# Remodeling kitchen...granite or quartz



## remodel2020 (Jul 10, 2020)

We may have to change our granite our because of a crack. I was automatically going to get the same kind of beige white with small specks of raspberry color but now I am thinking of going with a more modern choice. My kitchen is 10 years old. We have expensive medium grey cabinets and a subway tile backsplash. We love the backsplash and want to keep it. Our kitchen is not huge and we are looking for a lighter color of counter. I am looking at granite, quartz and quartzite. I really love the quartzite marble look. We may be selling the house so this is a ig factor. Will the subway tiles go with the marble looking quartzite? I can figure out how to load pictures or I would.


----------



## SPS-1 (Oct 21, 2008)

I like quartz. You can pour red wine on it and wipe it up in the morning, while sleeping well knowing it will not stain.


----------



## Old Thomas (Nov 28, 2019)

Granite is a piece of natural stone that is polished. It is porous and has to be cleaned and sealed from time to time. It requires maintenance but not a lot of it.

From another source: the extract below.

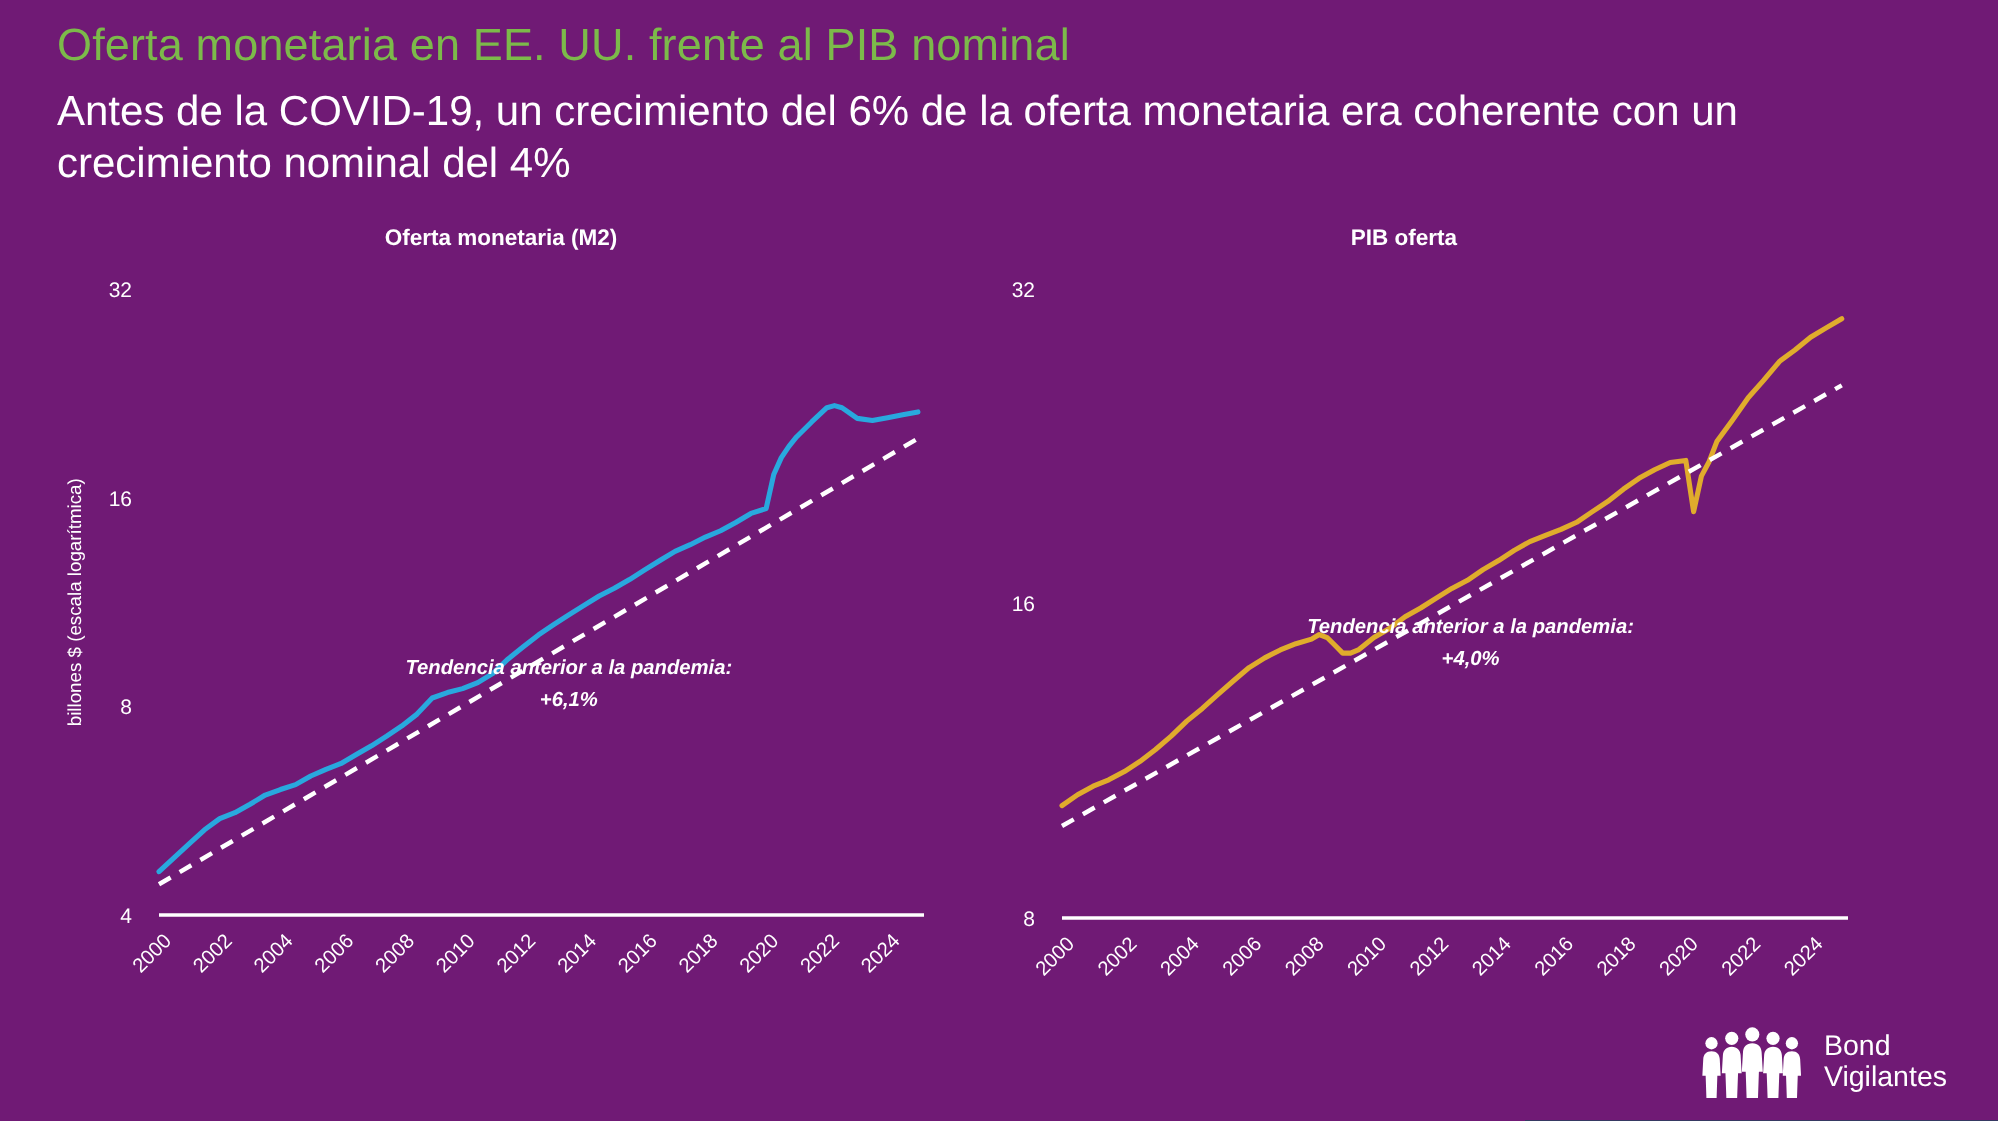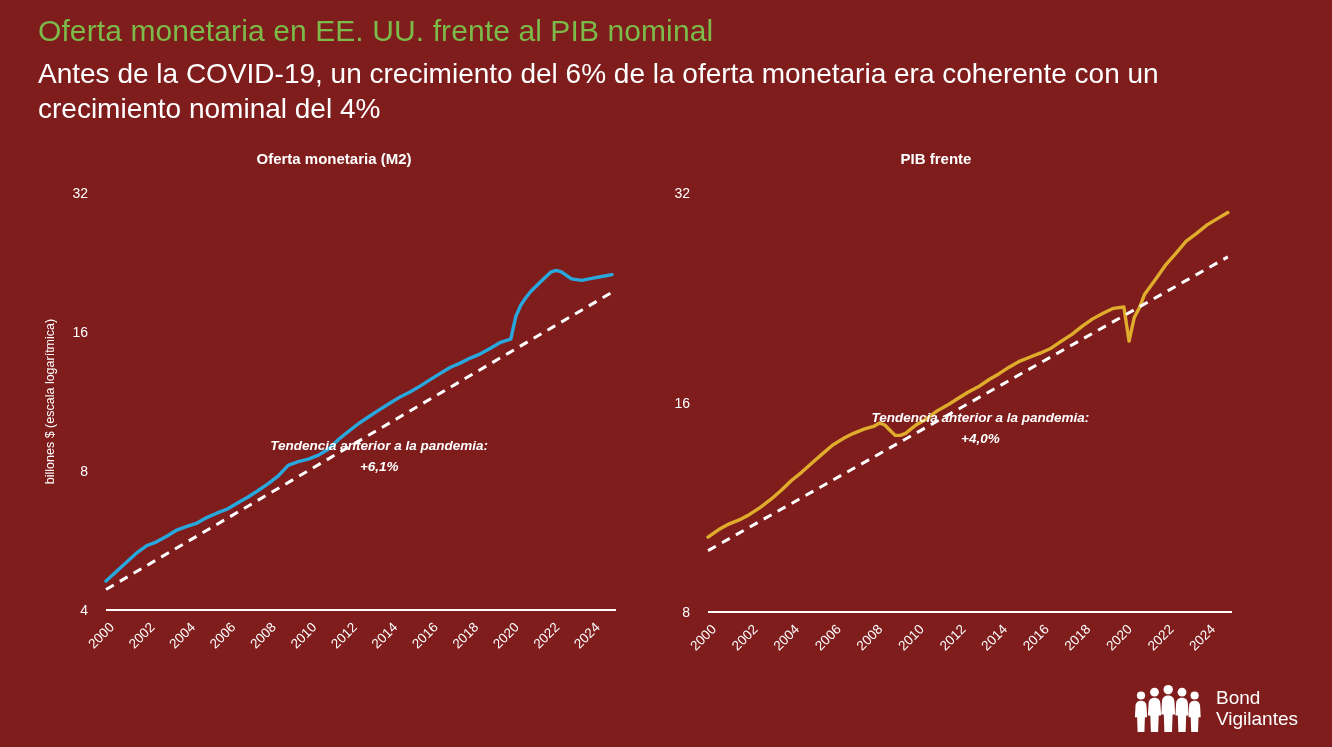"Oferta monetaria en EE. UU." .stage { background: #7f1d1d -> #701a75 }
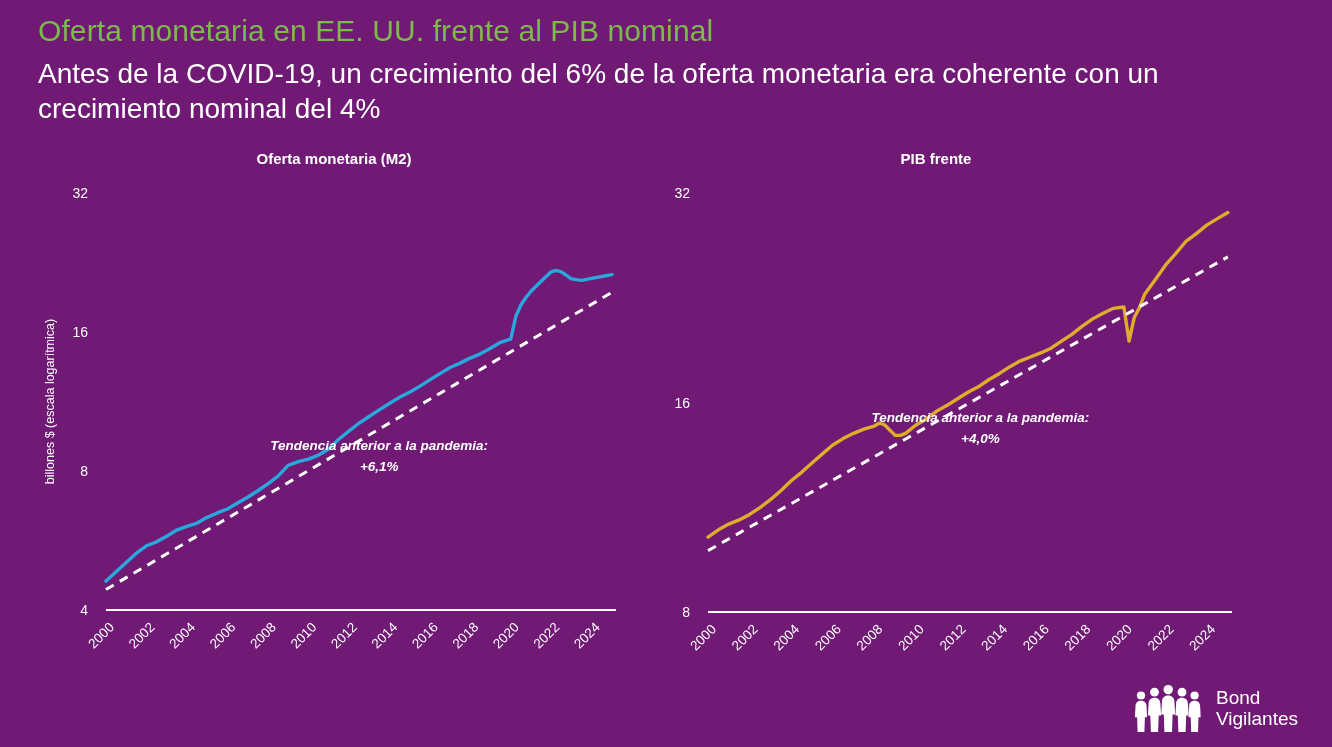"PIB frente" div.panel-title { text: frente -> oferta }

Quartz is man made and is a resin product with ground up quartz in it and it is pressed into a slab. It is not porous and requires little to no maintenance.
I wanted quartz because of less maintenance. There was not a pattern we liked and we liked a granite slab we saw, so we got granite. We have it in both of our houses and it works well but does need occasional maintenance.


----------



## dj3 (Apr 27, 2020)

If you are selling the house, buy the least expensive.
Many buyers would dislike just about anything you give them, rip it off to install what they really really like.


----------



## Biscuits (May 11, 2020)

If you're selling in a year, purchase a formica counter and offer the buyer an allowance towards the counter of their choice.


----------